Dataset items.
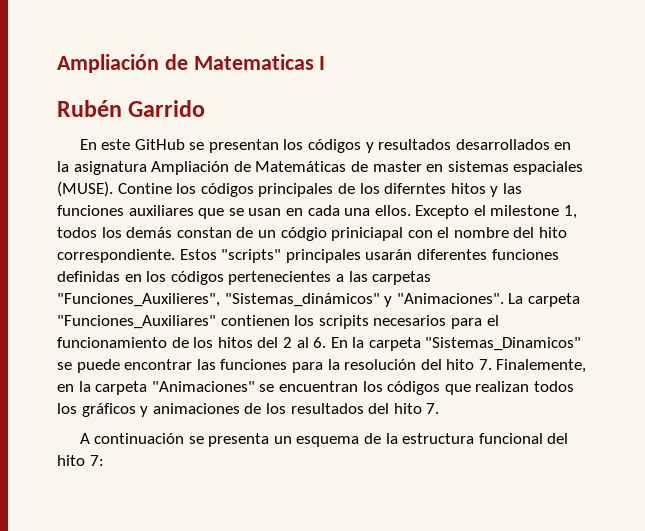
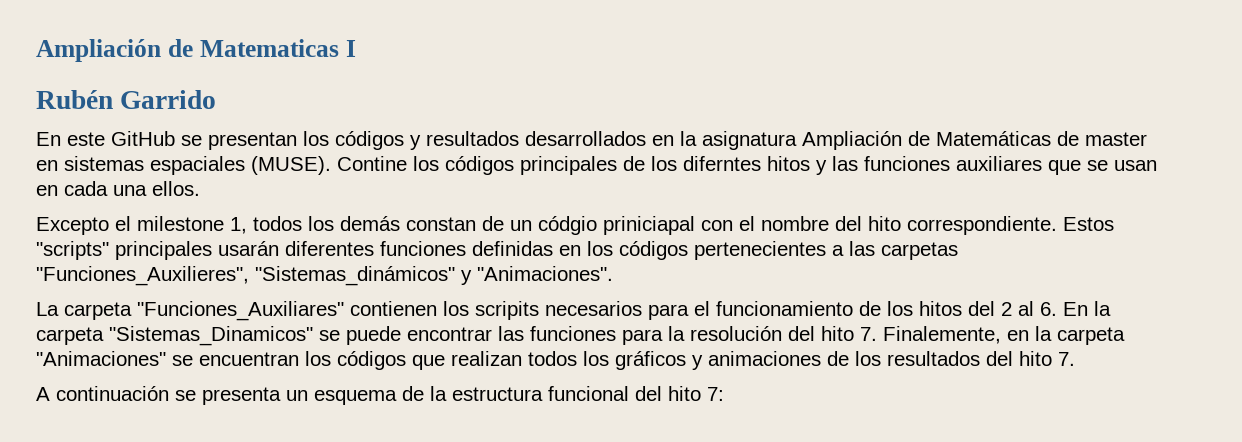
- Contine los códigos principales de los diferntes hitos y las funciones auxiliares que se usan en cada una ellos. Excepto el milestone 1, todos los demás constan de un códgio priniciapal con el nombre del hito correspondiente.
+ Contine los códigos principales de los diferntes hitos y las funciones auxiliares que se usan en cada una ellos.
+ Excepto el milestone 1, todos los demás constan de un códgio priniciapal con el nombre del hito correspondiente.
- Estos "scripts" principales usarán diferentes funciones definidas en los códigos pertenecientes a las carpetas "Funciones_Auxilieres", "Sistemas_dinámicos" y "Animaciones". La carpeta "Funciones_Auxiliares" contienen los scripits necesarios para el funcionamiento de los hitos del 2 al 6. En la carpeta "Sistemas_Dinamicos" se puede encontrar las funciones para la resolución del hito 7. Finalemente, en la carpeta "Animaciones" se encuentran los códigos que realizan todos los gráficos y animaciones de los resultados del hito 7.
+ Estos "scripts" principales usarán diferentes funciones definidas en los códigos pertenecientes a las carpetas "Funciones_Auxilieres", "Sistemas_dinámicos" y "Animaciones".
+ La carpeta "Funciones_Auxiliares" contienen los scripits necesarios para el funcionamiento de los hitos del 2 al 6. En la carpeta "Sistemas_Dinamicos" se puede encontrar las funciones para la resolución del hito 7. Finalemente, en la carpeta "Animaciones" se encuentran los códigos que realizan todos los gráficos y animaciones de los resultados del hito 7.

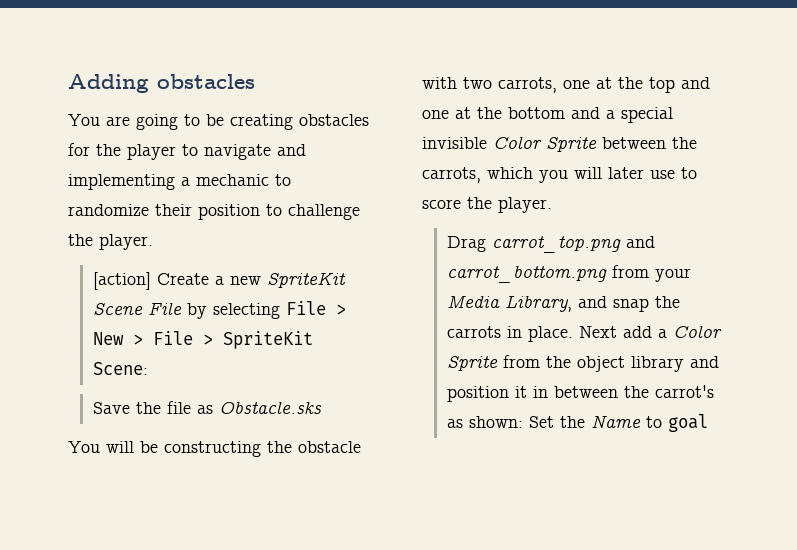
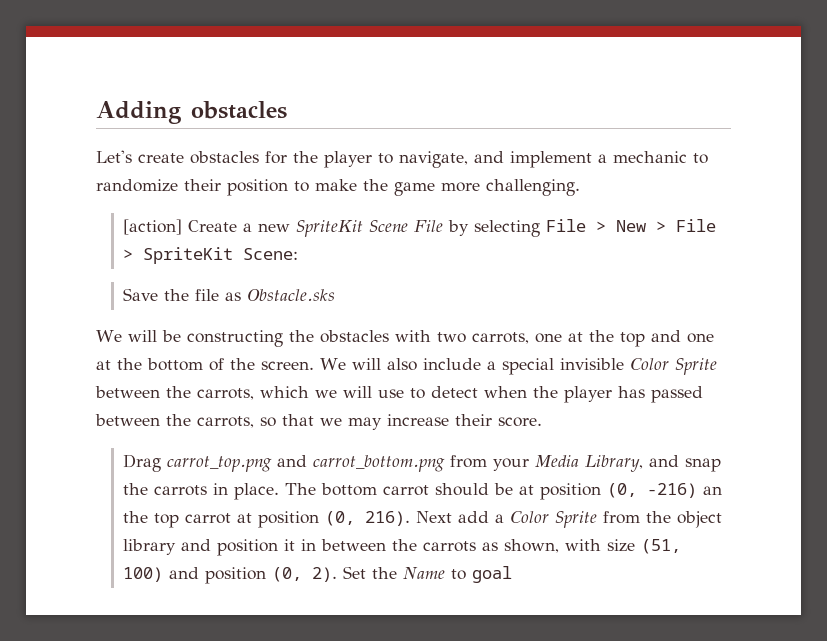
- You are going to be creating obstacles for the player to navigate and implementing a mechanic to randomize their position to challenge the player.
+ Let's create obstacles for the player to navigate, and implement a mechanic to randomize their position to make the game more challenging.
- You will be constructing the obstacle with two carrots, one at the top and one at the bottom and a special invisible Color Sprite between the carrots, which you will later use to score the player.
+ We will be constructing the obstacles with two carrots, one at the top and one at the bottom of the screen. We will also include a special invisible Color Sprite between the carrots, which we will use to detect when the player has passed between the carrots, so that we may increase their score.
+ The bottom carrot should be at position (0, -216) an the top carrot at position (0, 216).
- Next add a Color Sprite from the object library and position it in between the carrot's as shown: Set the Name to goal
+ Next add a Color Sprite from the object library and position it in between the carrots as shown, with size (51, 100) and position (0, 2). Set the Name to goal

TASK GOAL. Only lines of the data holding the word "diferentes" go in the answer. Please copy each of them.

ANSWER SECTION.
- Estos "scripts" principales usarán diferentes funciones definidas en los códigos pertenecientes a las carpetas "Funciones_Auxilieres", "Sistemas_dinámicos" y "Animaciones". La carpeta "Funciones_Auxiliares" contienen los scripits necesarios para el funcionamiento de los hitos del 2 al 6. En la carpeta "Sistemas_Dinamicos" se puede encontrar las funciones para la resolución del hito 7. Finalemente, en la carpeta "Animaciones" se encuentran los códigos que realizan todos los gráficos y animaciones de los resultados del hito 7.
+ Estos "scripts" principales usarán diferentes funciones definidas en los códigos pertenecientes a las carpetas "Funciones_Auxilieres", "Sistemas_dinámicos" y "Animaciones".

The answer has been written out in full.